Design (Coding) Standards. XP team members are supposed to use the same design notations or standards. The goal here is to facilitate communication and collective code ownership, that is, to make it possible for any team member to understand and change any part of the product or system, during a particular project or in the future. It has been common in Microsoft’s application projects to use a standard coding nomenclature and is frequently used in operating system development as well.
In conclusion, every XP practice except simple design and perhaps collective code ownership has some analogues in a Microsoft-style development process. This suggests about an 80% overlap. Beck argues that many of these similarities are superficial, and that is no doubt true. But there is also a reason for the similarities, superficial or not—good programmers generally gravitate toward similar good engineering practices that make sense for their contexts. I think Microsoft more closely resembled XP in its earlier years. Today, it would benefit from internalizing some XP concepts more deeply, such as the importance of simple design and more direct involvement of customer representatives.
But why choose an iterative development style to begin with? Usually, the reason is the need to evolve or change designs more easily during a project without paying too much of a penalty such as through increased bugs. In fact, research by myself and colleagues on Hewlett-Packard’s software development practices indicated the benefits of a more controlled waterfall-style process disappeared in comparison to iterative projects when (and only when) projects used a combination of iterative techniques and good basic practices6. These practices were: early prototypes shown to customers (to reduce the need for late changes), continuous integration and regression testing (to make sure working functions did not break when engineers added new functionality), and design reviews (again, to ensure the project was doing the right thing before building too much of the product).

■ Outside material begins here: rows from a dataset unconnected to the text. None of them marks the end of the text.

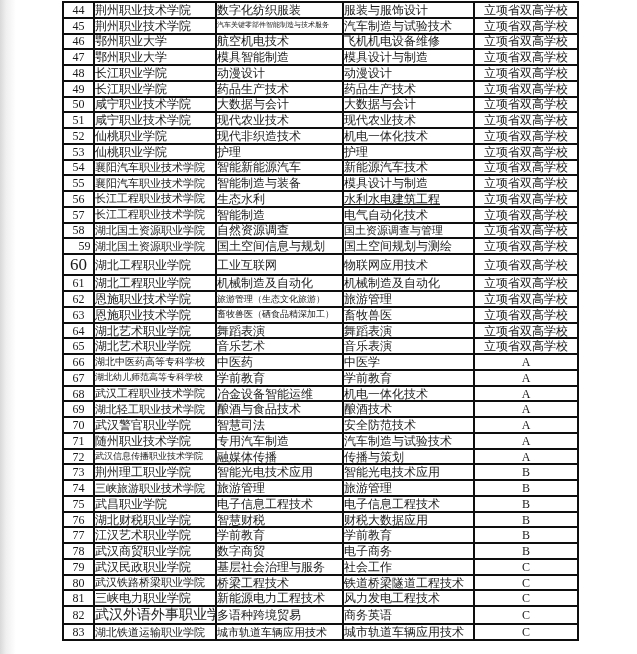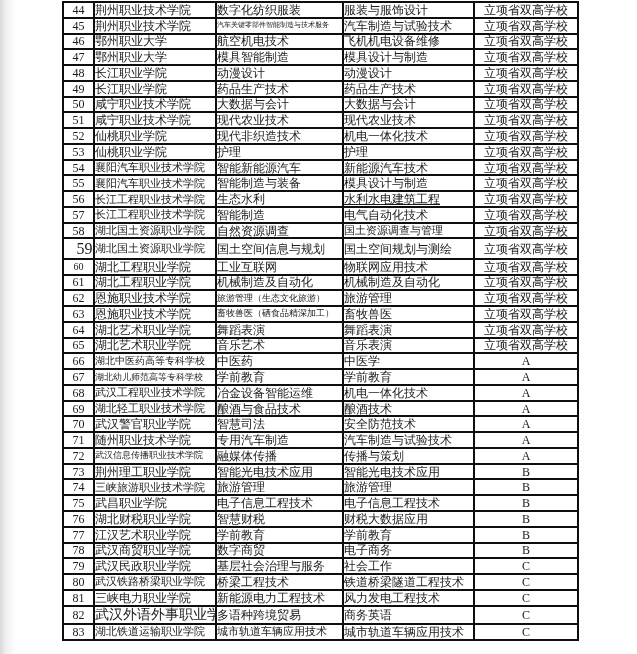--- a/index.html
+++ b/index.html
@@ -175,7 +175,7 @@
           <td class="col-grade" style="font-size: 12px;">立项省双高学校</td>
         </tr>
         <tr>
-          <td class="col-no" style="font-size: 16px; padding-left: 12px;">59</td>
+          <td class="col-no" style="font-size: 12px; padding-left: 12px;">59</td>
           <td class="col-college" style="font-size: 11px;">湖北国土资源职业学院</td>
           <td class="col-group" style="font-size: 12px;">国土空间信息与规划</td>
           <td class="col-program" style="font-size: 12px;">国土空间规划与测绘</td>

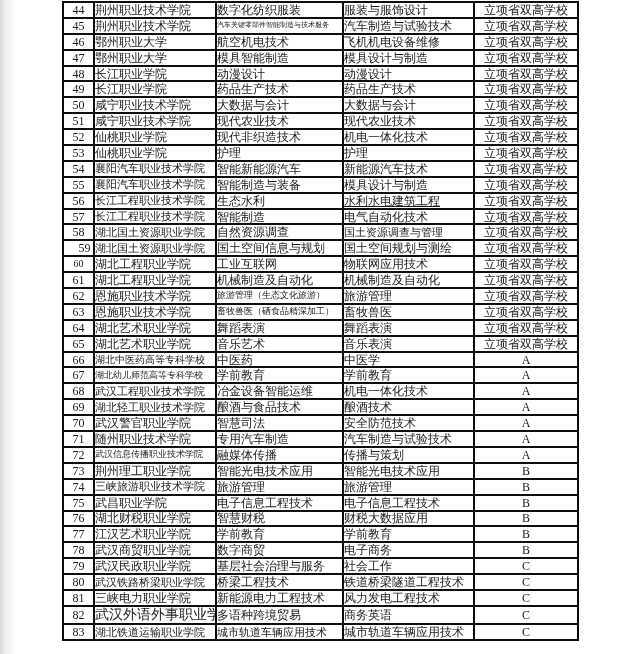--- a/index.html
+++ b/index.html
@@ -182,7 +182,7 @@
           <td class="col-grade" style="font-size: 12px;">立项省双高学校</td>
         </tr>
         <tr>
-          <td class="col-no" style="font-size: 10px; text-align: center;">60</td>
+          <td class="col-no" style="font-size: 17px; text-align: center;">60</td>
           <td class="col-college" style="font-size: 12px;">湖北工程职业学院</td>
           <td class="col-group" style="font-size: 12px;">工业互联网</td>
           <td class="col-program" style="font-size: 12px;">物联网应用技术</td>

Of course, XP also has inspired critics. I hear most often that these techniques seem appropriate only for small-scale projects with top-notch programmers who can adapt to working in pairs. XP also presents problems for contract work that requires early detailed proposals and cost estimates, and detailed documentation. These criticisms are valid, though I believe iterative development practices are useful for any software project where the upfront specifications are incomplete—which is nearly always the case. We can also break large projects into smaller projects—if the system architecture is sufficiently modular and the integration builds actually work.